Weber: Berlin et Paris joueront un rôle clé au Kosovo- Serbie

L'analyste politique au Conseil allemand pour la démocratisation, Bodo Weber, a déclaré que l'avertissement de l'Allemagne et de la France d'une plus grande participation au dialogue devrait être interprété comme appelant à reprendre immédiatement les négociations. “L'article est d'abord une forte recommandation de Berlin et de Paris de jouer le rôle de chef de file dans le [...]
L'analyste politique au Conseil allemand pour la démocratisation, Bodo Weber, a déclaré que l'avertissement de l'Allemagne et de la France d'une plus grande participation au dialogue devrait être interprété comme appelant à reprendre immédiatement les négociations.
“L'article est d'abord une forte recommandation de Berlin et de Paris de jouer le rôle de chef de file dans le dialogue, et de souligner que le dialogue dans le passé a été et reste celui dirigé par l'UE. Deuxièmement, la phrase la plus importante pour moi est l'insistance qu'il n'y a pas de solutions courtes et un ajustement rapide”, a déclaré Webster.
Dans un avis publié, le ministre français des Affaires étrangères Jean-Yves Le Drian et l'Allemand Heiko Maas ont déclaré qu'ils étaient déterminés à résoudre tous les obstacles qui subsistent entre la Serbie et le Kosovo.
Une approche sérieuse nécessite des négociations approfondies et bien structurées avec l'UE en tant que médiateur. Une médiation et une détermination politique plus solides sont nécessaires, que l'on peut attendre de Miroslav Lajcak et de son équipe avec le soutien du Haut Représentant Borrell, ainsi que de Berlin et de Paris”, ont écrit.

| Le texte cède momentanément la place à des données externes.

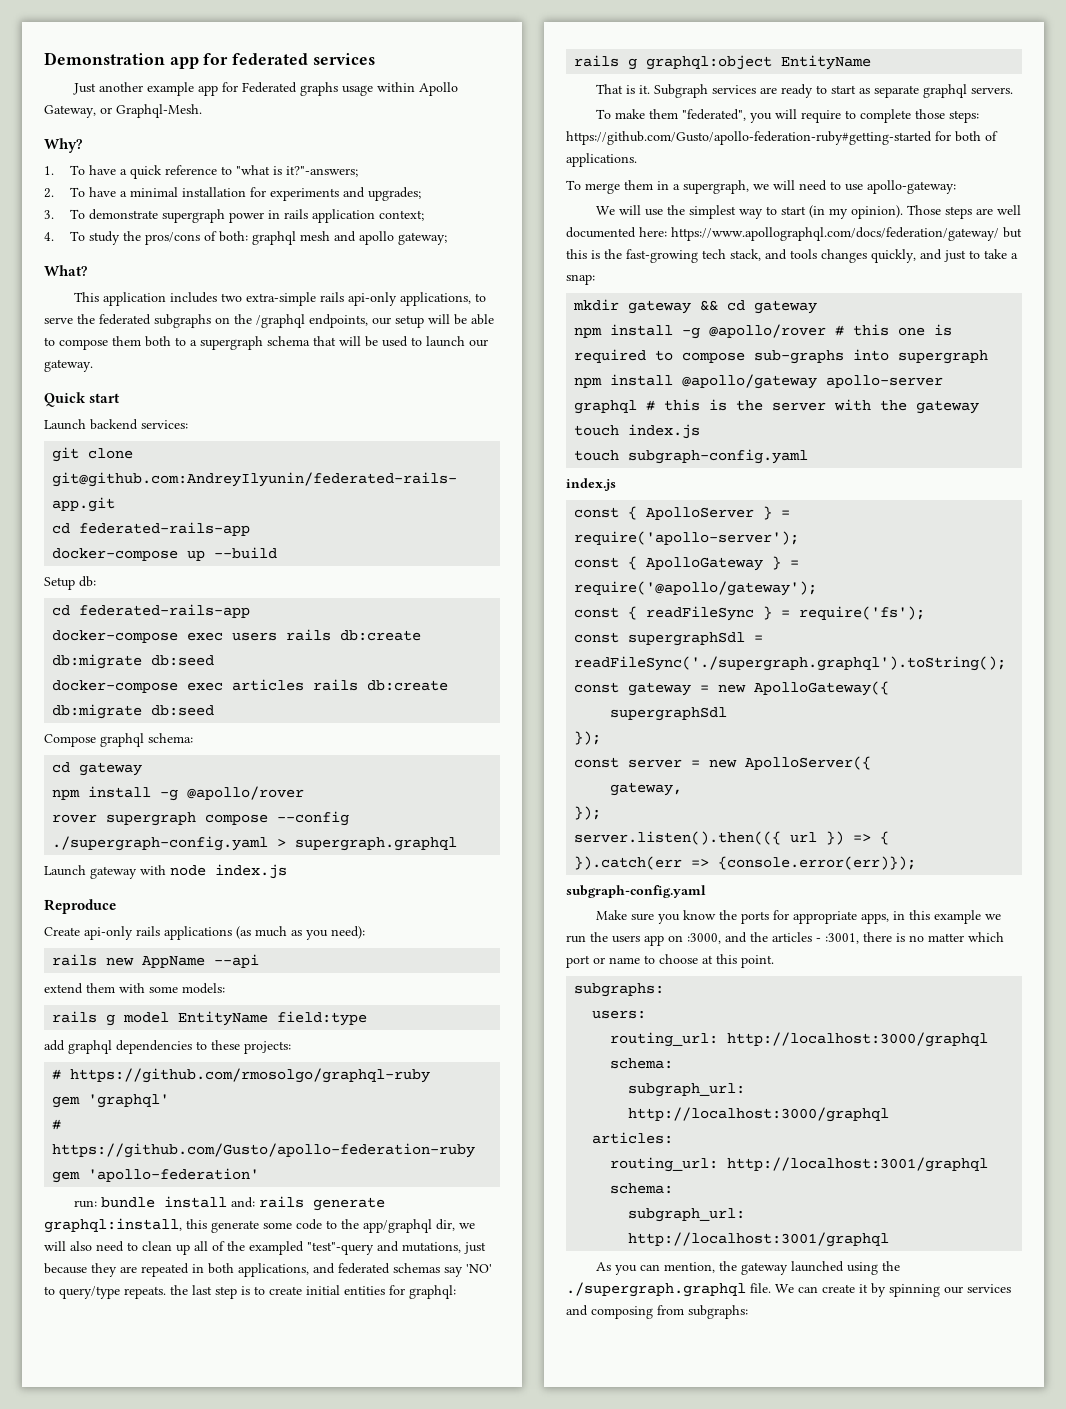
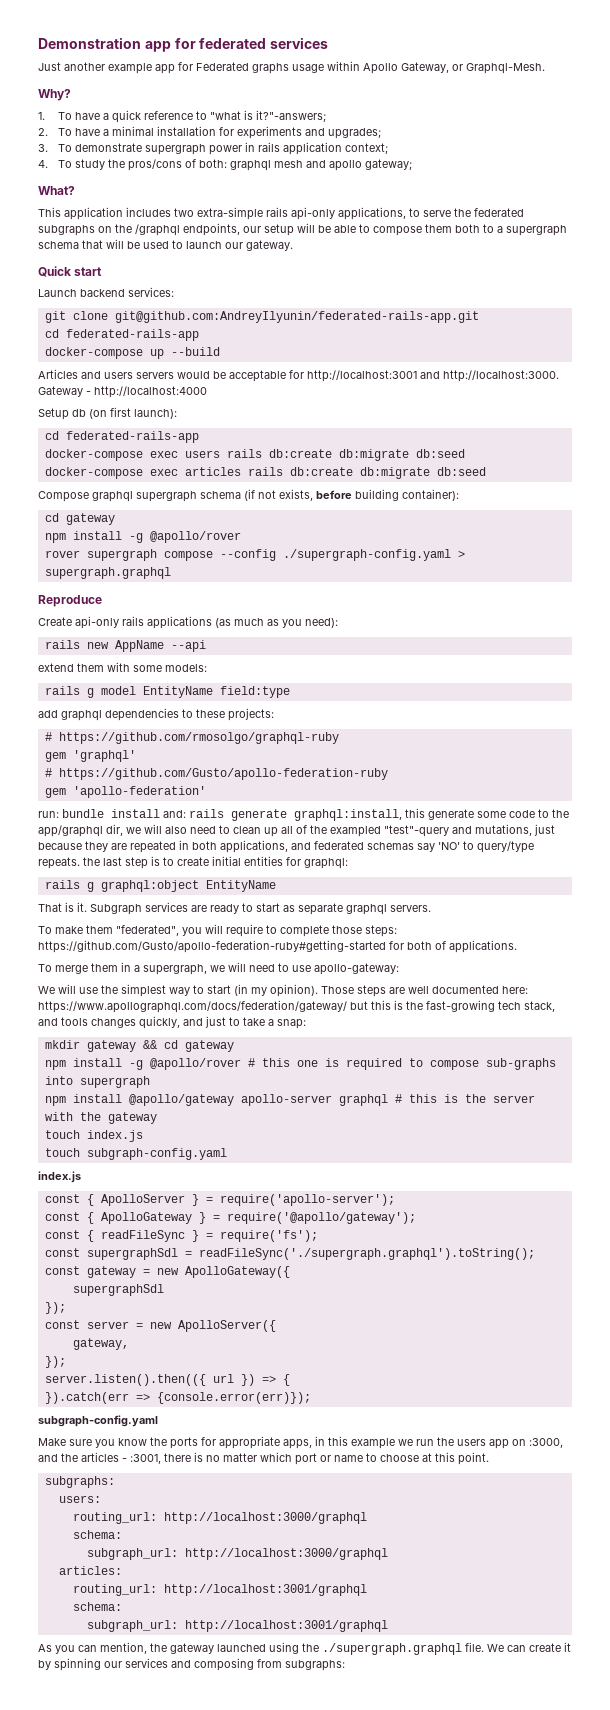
[44,576,96,590] Setup db: -> [38,369,559,382] [38,386,207,398] [38,407,177,420] Articles and users servers would be acceptable for http://localhost:3001 and http://localhost:3000. Gateway - http://localhost:4000 // Setup db (on first launch):
[148,733,193,743] schema: -> [136,489,459,502] supergraph schema (if not exists, before building container):
[44,864,287,879] // Launch gateway with node index.js -> (171, 573) none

Weberi dit que la déclaration fait clairement référence à la peur soulevée ces derniers jours, que s'il peut y avoir un nouvel effort pour un ajustement rapide et faux, “signifie accord sur l'échange de territoires, avant les élections présidentielles américaines, en août-septembre”.
L'analyste allemand estime que des obstacles pourraient être présentés pour tenter de parvenir à l'accord.
“En tenant compte de divers scénarios possibles liés à la décision prochaine de la Cour constitutionnelle de résoudre la situation après le vote sur la motion de censure - d'une part, et les élections législatives de juin en Serbie d'autre part -, un nouveau tour de négociations à Bruxelles ne peut avoir lieu avant juillet, avec le réalisme d'août”, a déclaré Eeber.
Selon lui, les principaux obstacles d'un côté sont la performance de l'envoyé américain Green, “qui sape le rôle principal de l'UE dans les négociations et crée un espace de manœuvre pour les élites politiques du Kosovo qui poursuivent des objectifs politiques nationaux, et d'autre part, la confusion produite par l'UE elle-même sur sa détermination à mener des négociations sur un accord final et inclusif basé sur les principes et objectifs qui composent le dialogue politique en 2012-2013x1>.
Weber dit que l'UE essaie de mettre fin à l'approche hostile de la Serbie qui s'oppose à la citoyenneté du Kosovo.